Malamnya menjelang matahari terbit, sang burung menjelma menjadi seorang
putri cantik. Ia keluar dari sangkarnya, pergi ke dapur istana untuk memasak
makanan yang lezat. Setelah selesai sang putri kembali ke wujudnya semula
menjadi burung kuau, Pagi harinya ketika pangeran Alde bersantap, ia sangat heran
dengan kelezatan masakan yang ia makan. Di tanyakannya kepada juru masak
istana siapa yang telah memasak makanan itu, tetapi juru masak mengatakan tidak
tahu. Hal itu terjadi berulang-ulang, sampai akhirnya suatu malam pangeran Alde
sengaja tidak tidur untuk mengetahui siapa yang selalu menyediakan makanan
tersebut.
Menjelang dini hari, pangeran Alde mendengar suara langkah dari sebelah
kamarnya menuju dapur istana. Alangkah terkejutnya ia karena sangkar burungnya
telah kosong berganti sosok seorang putri nan cantik. Ketika putri itu selesai
memasak, cepat-cepat pangeran Alde menyembunyikan sangkar tersebut, sehingga
sang putri tidak bisa kembali menjadi burung kuau. Karena sudah ketahuan, sang
putri menceritakan dirinya yang sesungguhnya.

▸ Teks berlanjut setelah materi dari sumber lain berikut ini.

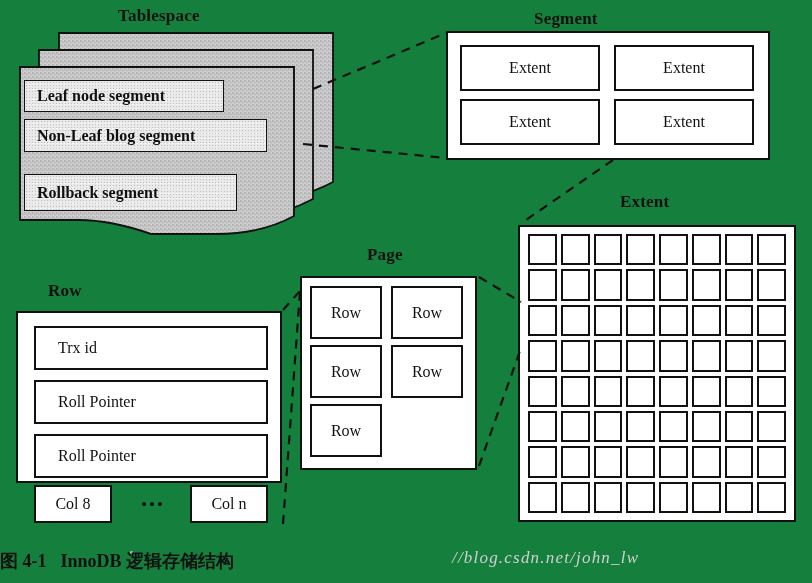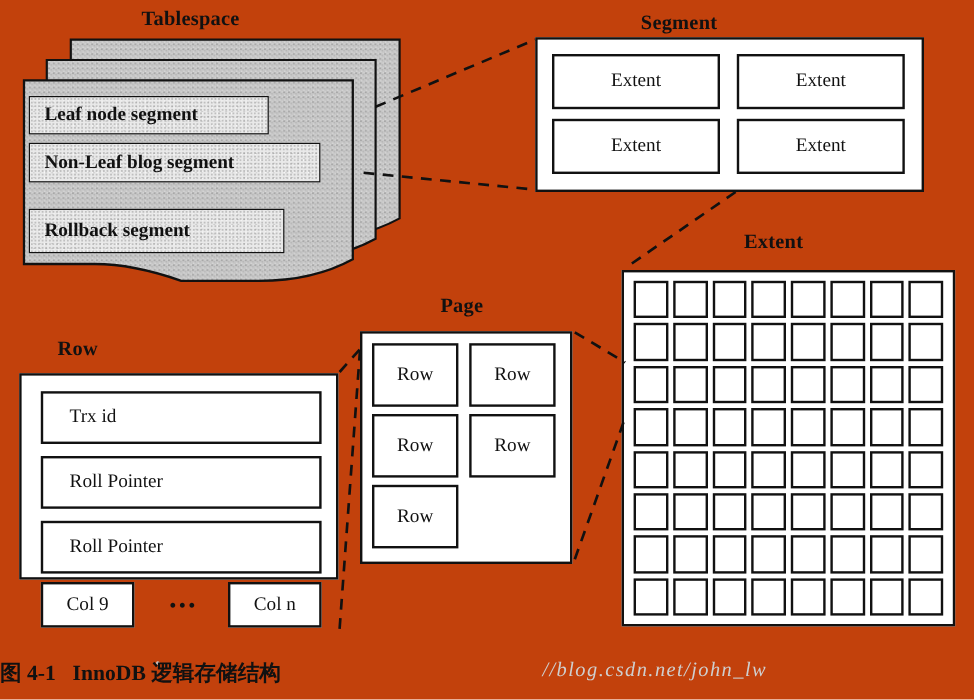--- a/index.html
+++ b/index.html
@@ -17,7 +17,7 @@
     width: 812px;
     height: 583px;
     overflow: hidden;
-    background: #c2410c;
+    background: #15803d;
   }
 
   

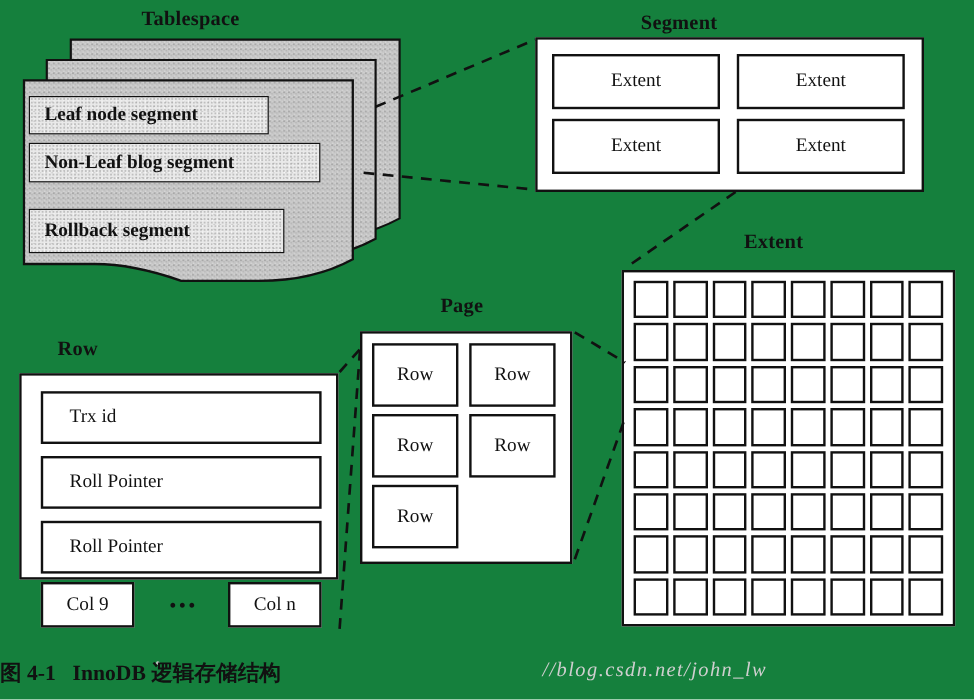--- a/index.html
+++ b/index.html
@@ -345,7 +345,7 @@
       </div>
 
       <div class="col-chip" style="left:16px; top:172px; width:78px; height:38px;">
-        <span>Col 9</span>
+        <span>Col 8</span>
       </div>
 
       <div class="ellipsis" style="left:123px; top:182px;">•••</div>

Betapa bahagianya pangeran Alde mendapat jodoh seorang gadis yang cantik
dan berbudi luhur. Mereka menikah dan hidup berbahagia. Setahun setelah
pernikahan, mereka dikaruniai seorang putra yang tampan.

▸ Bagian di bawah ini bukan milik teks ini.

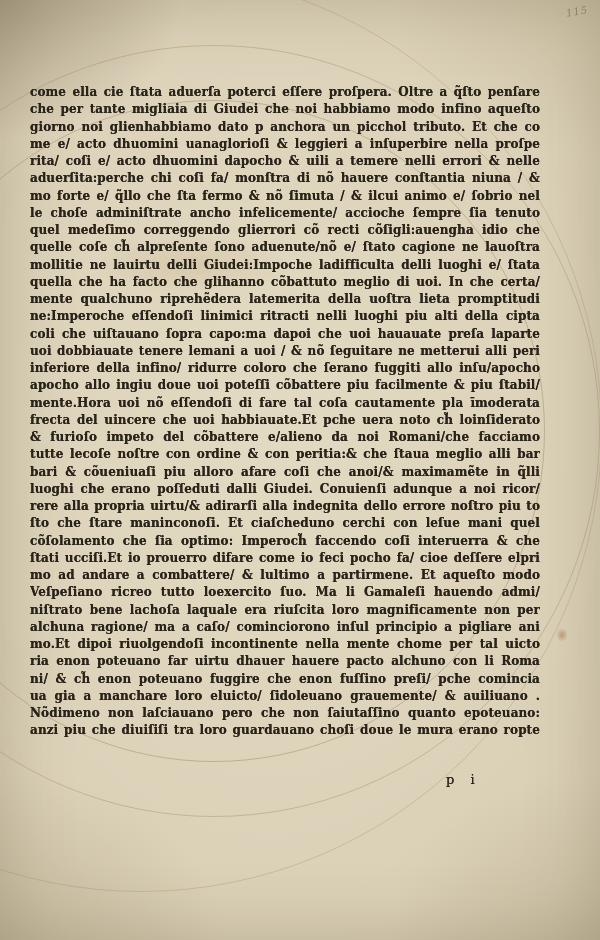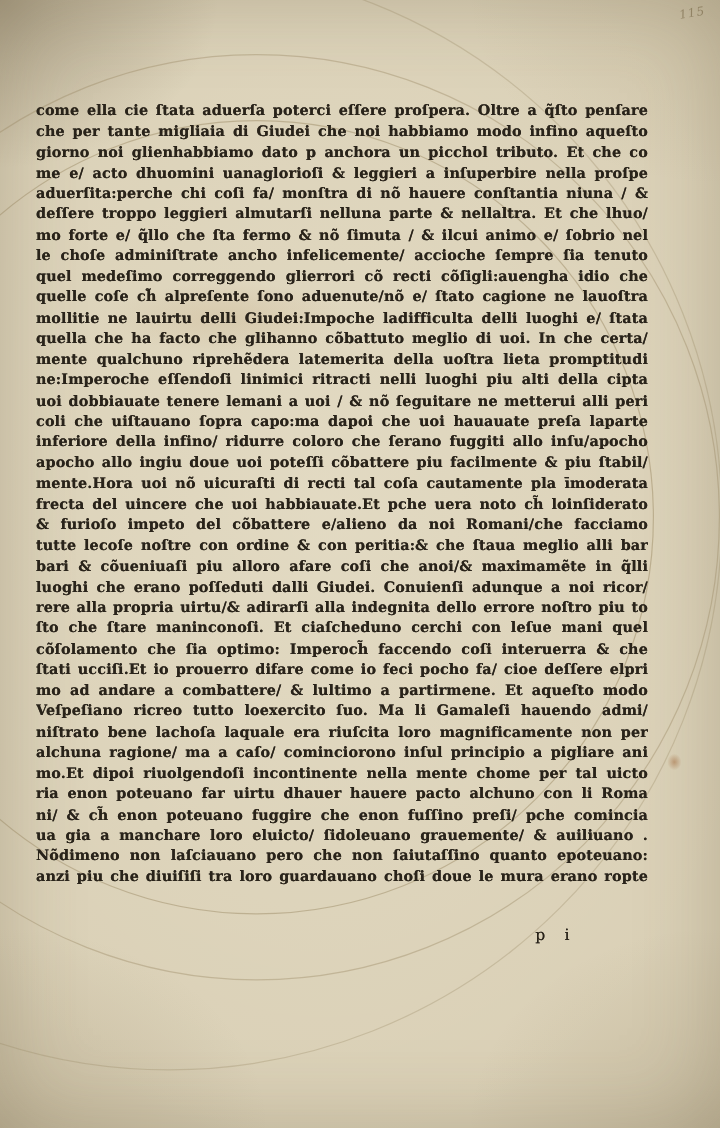--- a/index.html
+++ b/index.html
@@ -86,6 +86,7 @@
       <div class="line">che per tante migliaia di Giudei che noi habbiamo modo infino aqueſto</div>
       <div class="line">giorno noi glienhabbiamo dato p anchora un picchol tributo. Et che co</div>
       <div class="line">me e/ acto dhuomini uanaglorioſi &amp; leggieri a inſuperbire nella proſpe</div>
+      <div class="line">rita/ coſi e/ acto dhuomini dapocho &amp; uili a temere nelli errori &amp; nelle</div>
       <div class="line">aduerſita:perche chi coſi fa/ monſtra di nõ hauere conſtantia niuna / &amp;</div>
       <div class="line">deſſere troppo leggieri almutarſi nelluna parte &amp; nellaltra. Et che lhuo/</div>
       <div class="line">mo forte e/ q̃llo che ſta fermo &amp; nõ ſimuta / &amp; ilcui animo e/ ſobrio nel</div>

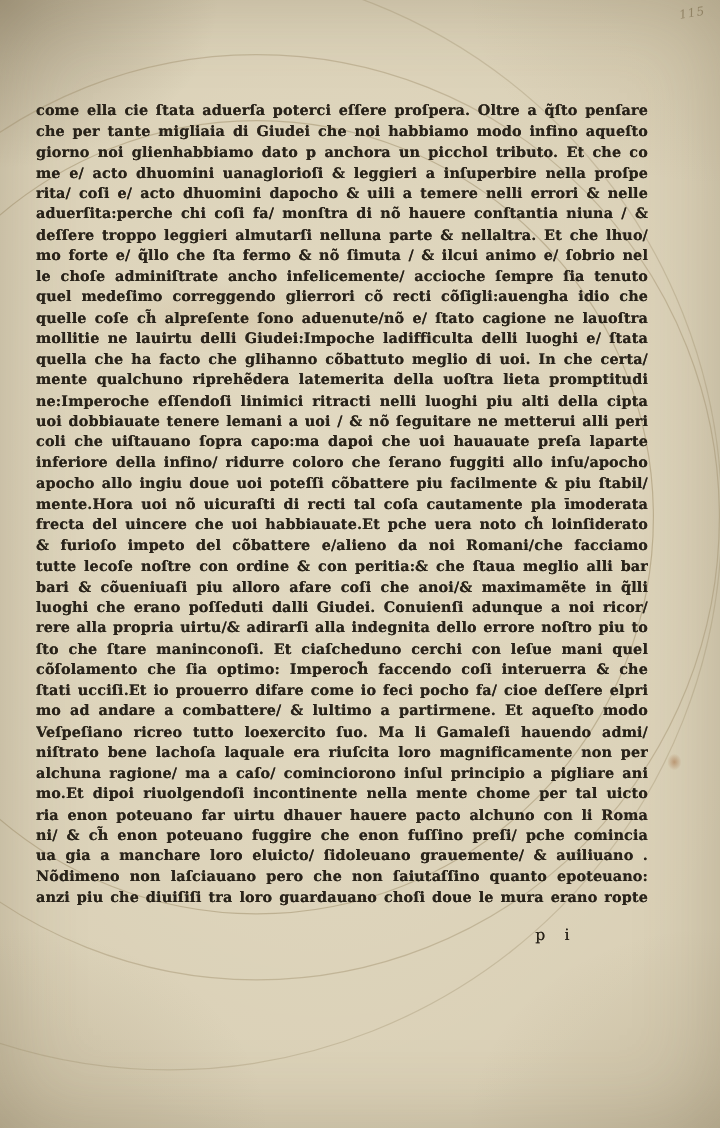--- a/index.html
+++ b/index.html
@@ -88,7 +88,6 @@
       <div class="line">me e/ acto dhuomini uanaglorioſi &amp; leggieri a inſuperbire nella proſpe</div>
       <div class="line">rita/ coſi e/ acto dhuomini dapocho &amp; uili a temere nelli errori &amp; nelle</div>
       <div class="line">aduerſita:perche chi coſi fa/ monſtra di nõ hauere conſtantia niuna / &amp;</div>
-      <div class="line">deſſere troppo leggieri almutarſi nelluna parte &amp; nellaltra. Et che lhuo/</div>
       <div class="line">mo forte e/ q̃llo che ſta fermo &amp; nõ ſimuta / &amp; ilcui animo e/ ſobrio nel</div>
       <div class="line">le choſe adminiſtrate ancho infelicemente/ accioche ſempre ſia tenuto</div>
       <div class="line">quel medeſimo correggendo glierrori cõ recti cõſigli:auengha idio che</div>

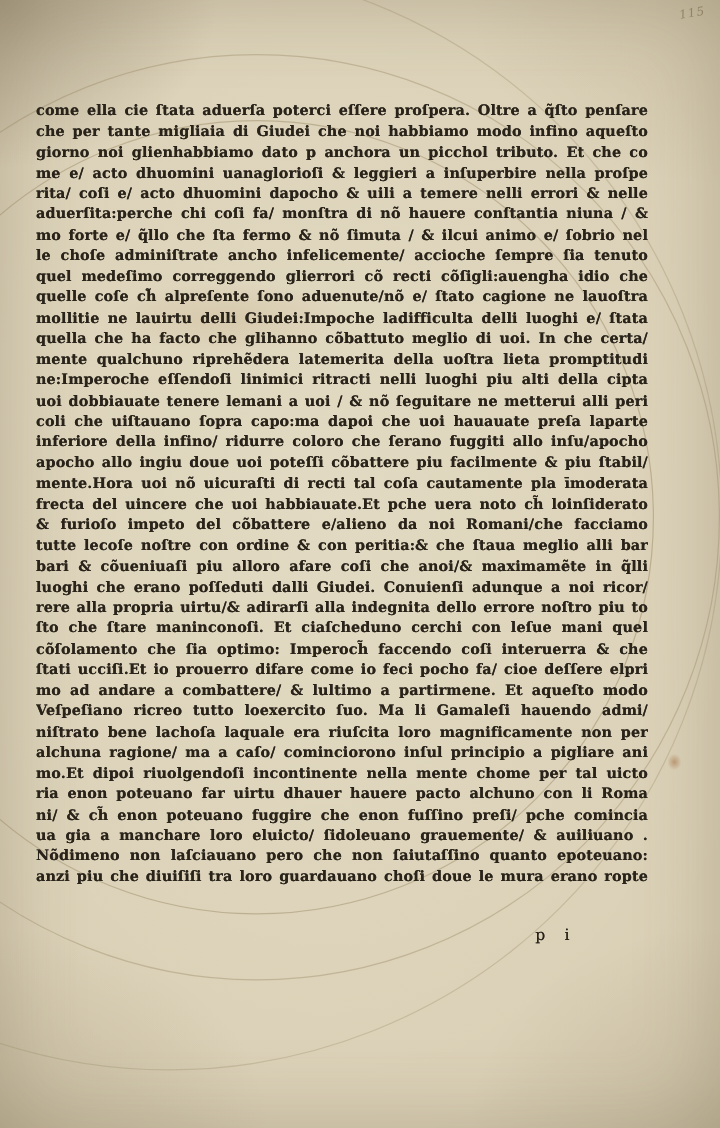--- a/index.html
+++ b/index.html
@@ -96,8 +96,8 @@
       <div class="line">quella che ha facto che glihanno cõbattuto meglio di uoi. In che certa/</div>
       <div class="line">mente qualchuno riprehẽdera latemerita della uoſtra lieta promptitudi</div>
       <div class="line">ne:Imperoche eſſendoſi linimici ritracti nelli luoghi piu alti della cipta</div>
+      <div class="line">coli che uiſtauano ſopra capo:ma dapoi che uoi hauauate preſa laparte</div>
       <div class="line">uoi dobbiauate tenere lemani a uoi / &amp; nõ ſeguitare ne metterui alli peri</div>
-      <div class="line">coli che uiſtauano ſopra capo:ma dapoi che uoi hauauate preſa laparte</div>
       <div class="line">inferiore della infino/ ridurre coloro che ſerano fuggiti allo inſu/apocho</div>
       <div class="line">apocho allo ingiu doue uoi poteſſi cõbattere piu facilmente &amp; piu ſtabil/</div>
       <div class="line">mente.Hora uoi nõ uicuraſti di recti tal coſa cautamente pla īmoderata</div>

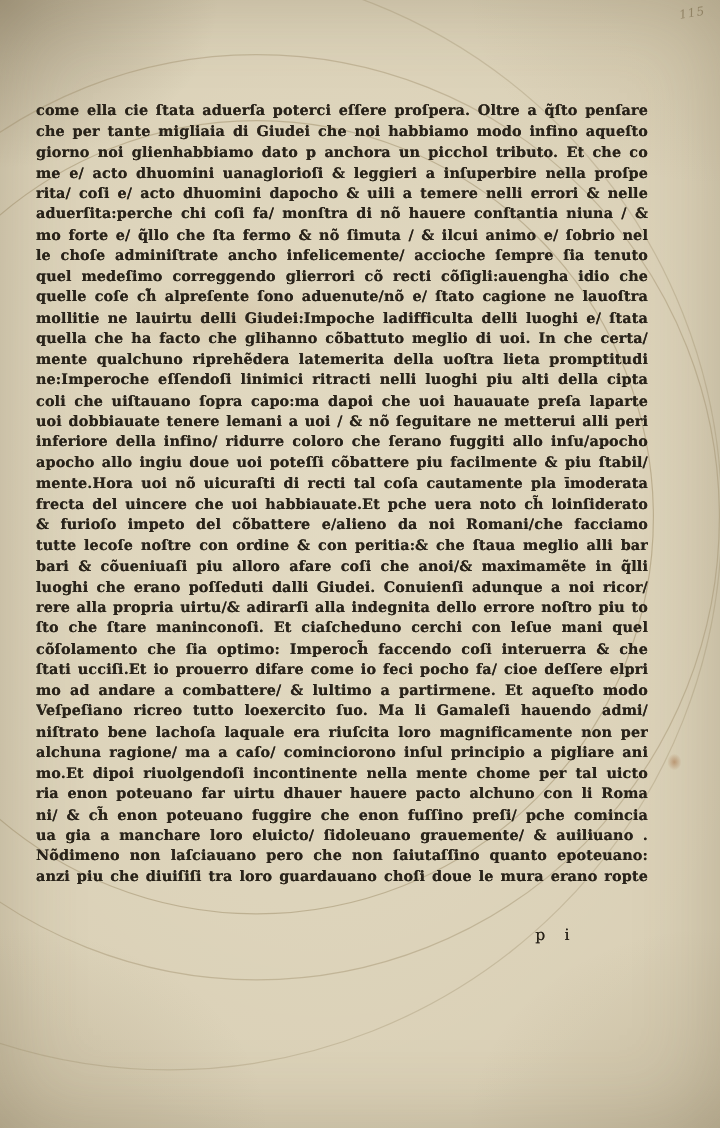--- a/index.html
+++ b/index.html
@@ -100,7 +100,7 @@
       <div class="line">uoi dobbiauate tenere lemani a uoi / &amp; nõ ſeguitare ne metterui alli peri</div>
       <div class="line">inferiore della infino/ ridurre coloro che ſerano fuggiti allo inſu/apocho</div>
       <div class="line">apocho allo ingiu doue uoi poteſſi cõbattere piu facilmente &amp; piu ſtabil/</div>
-      <div class="line">mente.Hora uoi nõ uicuraſti di recti tal coſa cautamente pla īmoderata</div>
+      <div class="line">mente.Hora uoi nõ eſſendoſi di fare tal coſa cautamente pla īmoderata</div>
       <div class="line">frecta del uincere che uoi habbiauate.Et pche uera noto ch̃ loinſiderato</div>
       <div class="line">&amp; furioſo impeto del cõbattere e/alieno da noi Romani/che facciamo</div>
       <div class="line">tutte lecoſe noſtre con ordine &amp; con peritia:&amp; che ſtaua meglio alli bar</div>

Pada suatu sore, pangeran Alde bersama istrinya berjalan-jalan di taman bunga
istana. Di sekitar mereka terdapat bunga-bunga yang indak dan harum. Pangeran
meminta istrinya agar menyanyi untuknya. Tetapi, istrinya menolak dan menasihati
pangeran Alde agar tidak memintanya menyanyi. Jika ia menyanyi, maka hatinya
akan sedih dan nanti akan menimbulkan rasa penyesalan bagi sang pangeran.
Pangeran Alde tidak putus asa. Dibujuknya sang istri agar mau bernyanyi untuknya.
Akhirnya, istrinya tidak dapat menolak. Dengan terpaksa ia menyanyi. Suaranya
merdu, menyanyikan nyanyian burung kuau. Seiring itu tubuh sang putri bergetar
dengan hebat, air matanya bercucuran. Perlahan-lahan tubuhnya berubah menjadi
burung kuau.
Sambil mengepak-ngepakkan sayapnya. Terbanglah ia meninggalkan
suaminya tercinta, kembali ke planet khayangan. Pangeran Alde serta merta
terbangun, mendapatkan istrinya telah pergi. Sungguh menyesal ia menyuruh
istrinya menyanyi. Tetapi apa daya, nasi telah menjadi bubur ayam Manado. Hanya
anaknya seorang yang menjadi pelipur lara kesedihannya.